На этот раз Комарец тоже не изменил себе: провихлял на кривых ногах так стремительно, будто собирался проникнуть через завал в лаву. У завала как-то дернулся, отпрянул назад.
— Ага! — сказал, будто решил что-то очень важное. — Значит, так... — Потоптался бойцовским петухом, озирая понуро сидящих, остановил взгляд на Михаиле, спросил: — Свою вину знаешь, Свешнев?
Михаил молчал.
— Хо-рошо, — протянул Комарец, — скажи, Свешнев, зачем ты вчерашней ночью задержался в шахте на два часа?
Михаил не мог и не хотел слушать Комарца, весь был в себе, страшно хотелось пить, но спецовки с флягами остались в завале, и он ни у кого не попросил, а теперь и просить было не у кого — не у Комарца же. Михаил видел новенькую, без вмятинки, белую флягу в наружном его кармане, она вылупилась на треть, запотев прозрачными капельками.
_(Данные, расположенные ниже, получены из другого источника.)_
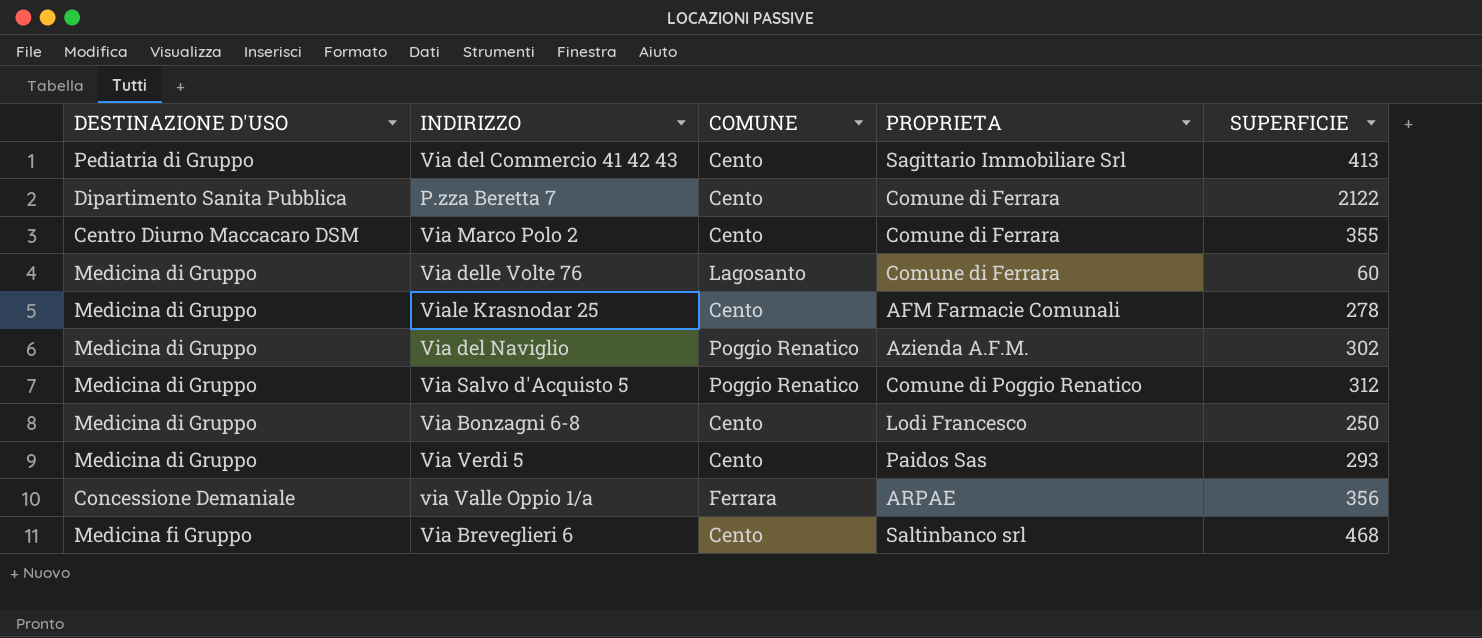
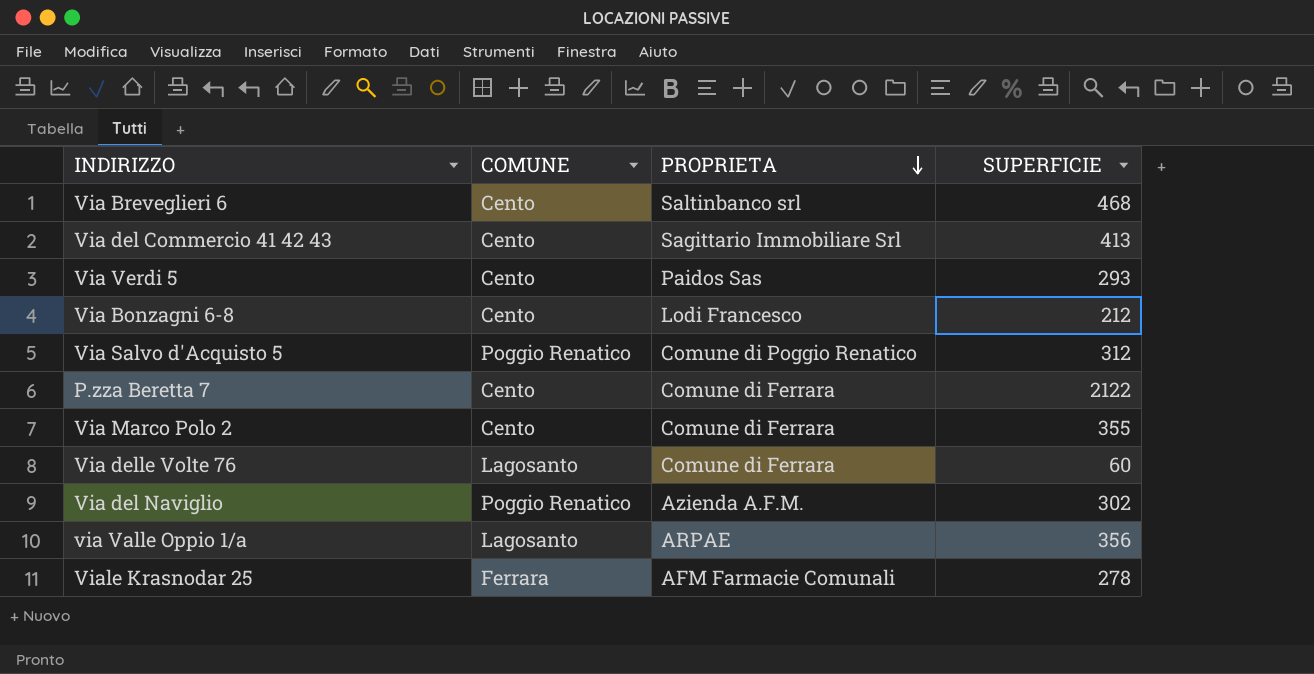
row order: none -> PROPRIETA descending
column DESTINAZIONE D'USO | position: 1 -> none
Via Bonzagni 6-8 | SUPERFICIE: 250 -> 212
via Valle Oppio 1/a | COMUNE: Ferrara -> Lagosanto
Viale Krasnodar 25 | COMUNE: Cento -> Ferrara

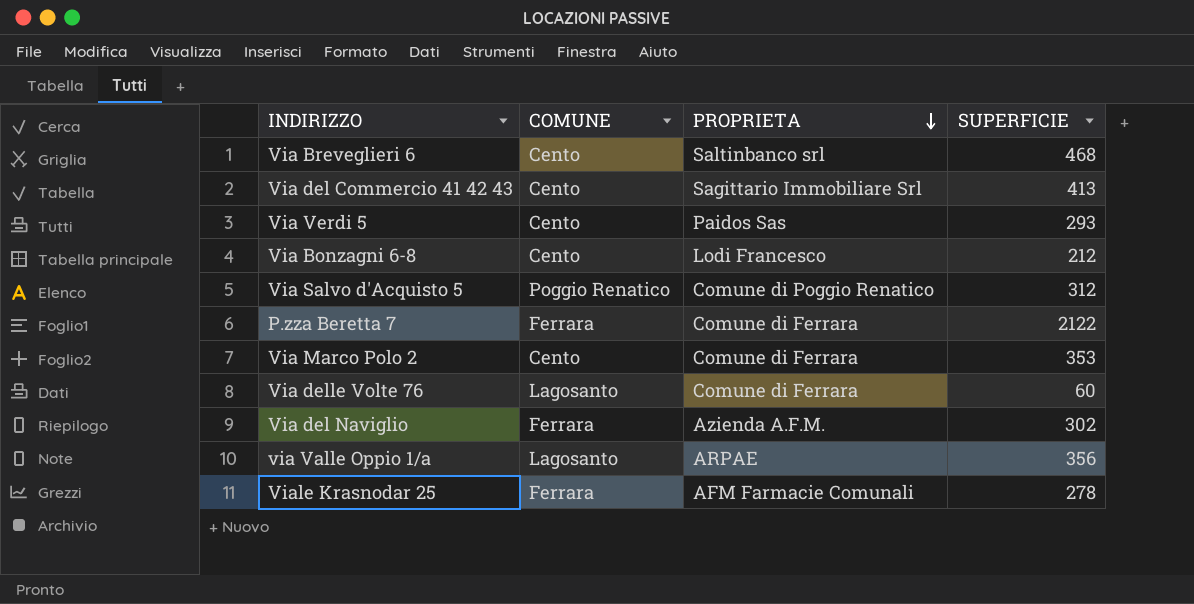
P.zza Beretta 7 | COMUNE: Cento -> Ferrara
Via Marco Polo 2 | SUPERFICIE: 355 -> 353
Via del Naviglio | COMUNE: Poggio Renatico -> Ferrara

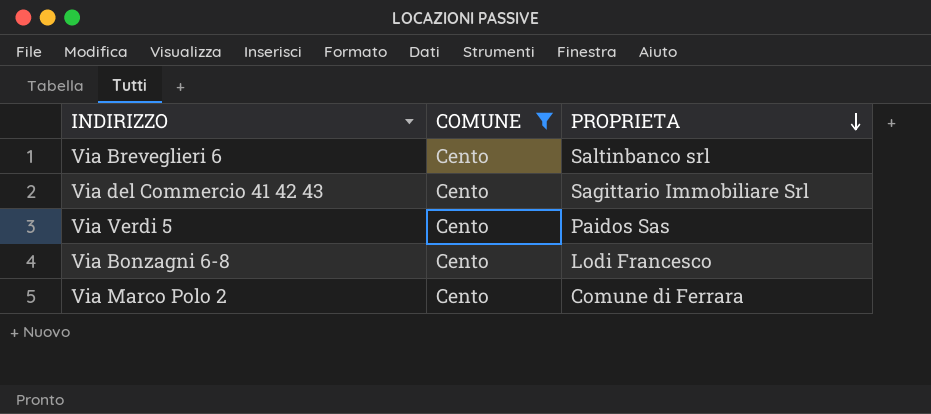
filter: none -> COMUNE = Cento
column SUPERFICIE | position: 4 -> none

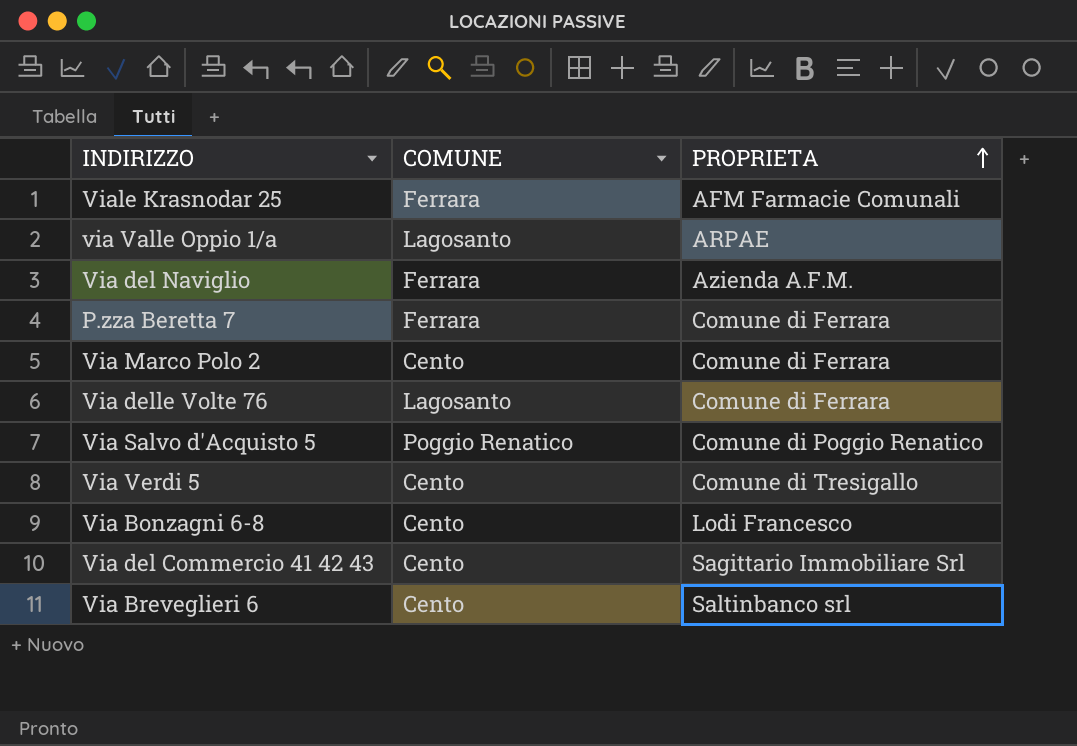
filter: COMUNE = Cento -> none
row order: PROPRIETA descending -> PROPRIETA ascending
Via Verdi 5 | PROPRIETA: Paidos Sas -> Comune di Tresigallo

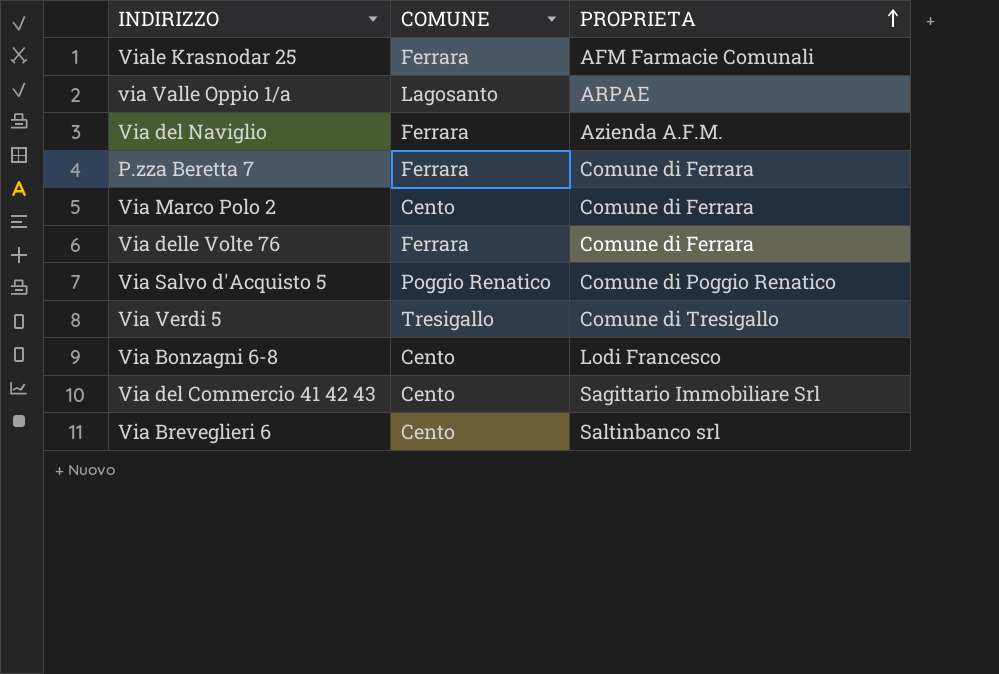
Via delle Volte 76 | COMUNE: Lagosanto -> Ferrara
Via Verdi 5 | COMUNE: Cento -> Tresigallo

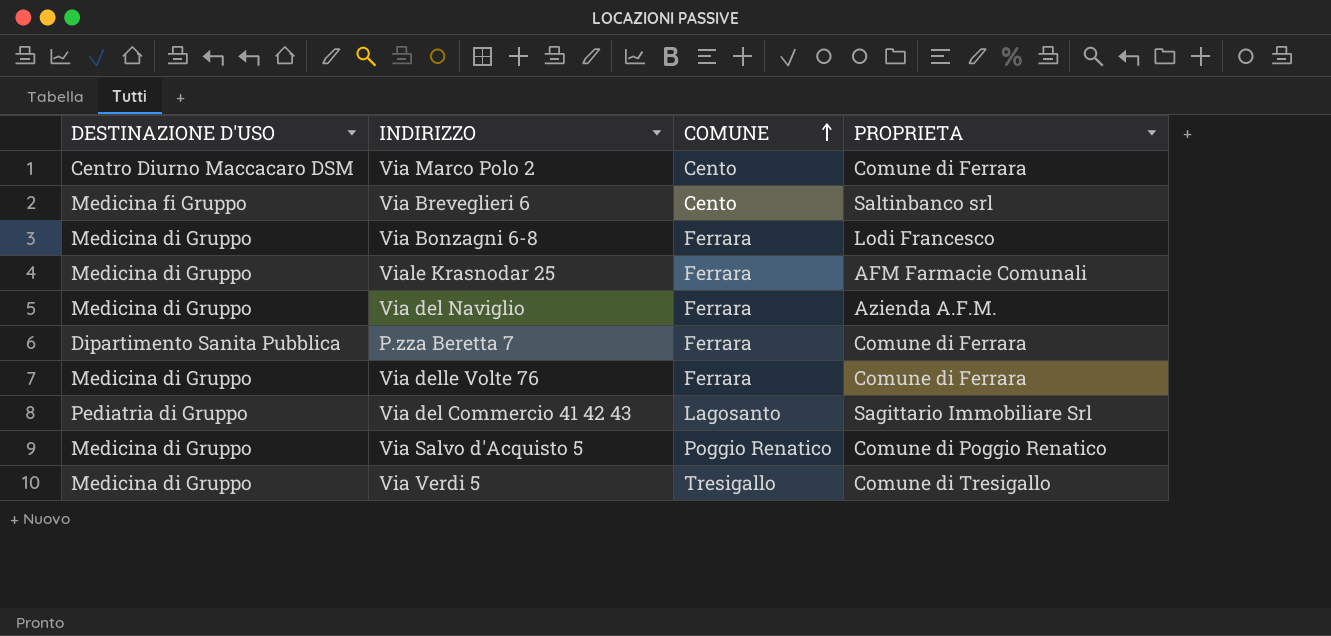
row order: PROPRIETA ascending -> COMUNE ascending
column DESTINAZIONE D'USO | position: none -> 1
row via Valle Oppio 1/a: Lagosanto | ARPAE -> none
Via Bonzagni 6-8 | COMUNE: Cento -> Ferrara
Via del Commercio 41 42 43 | COMUNE: Cento -> Lagosanto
— Я вас спрашиваю, Свешнев!
Спине делалось все горячей и горячей, но отчего-то клонило в сон, как и вчера после смены. «Как же теперь у Азоркина рука?» — И почему-то думал не о культе Азоркина, а о кисти руки, оставшейся в завале под коржом. И вдруг увидел явственное: Черняев встряхивает Комарца за грудки. Затем голова Комарца как-то пружинисто стала отскакивать — и раз, и другой, и третий.
— А вот тебе и ответ!.. Вот! — приговаривал Черняев.
— Да разними ты их, Ефим! — будто очнулся Михаил.
Колыбаев словно и ждал этого: как сидел, подпрыгнул, рванул Черняева сзади за свитер. Тот, потеряв равновесие, осел на почву. «Что они делают?» — возмутился в душе Михаил, обессилевая вконец и сожалея о том, что всю эту сцену видит Валерка Ковалев.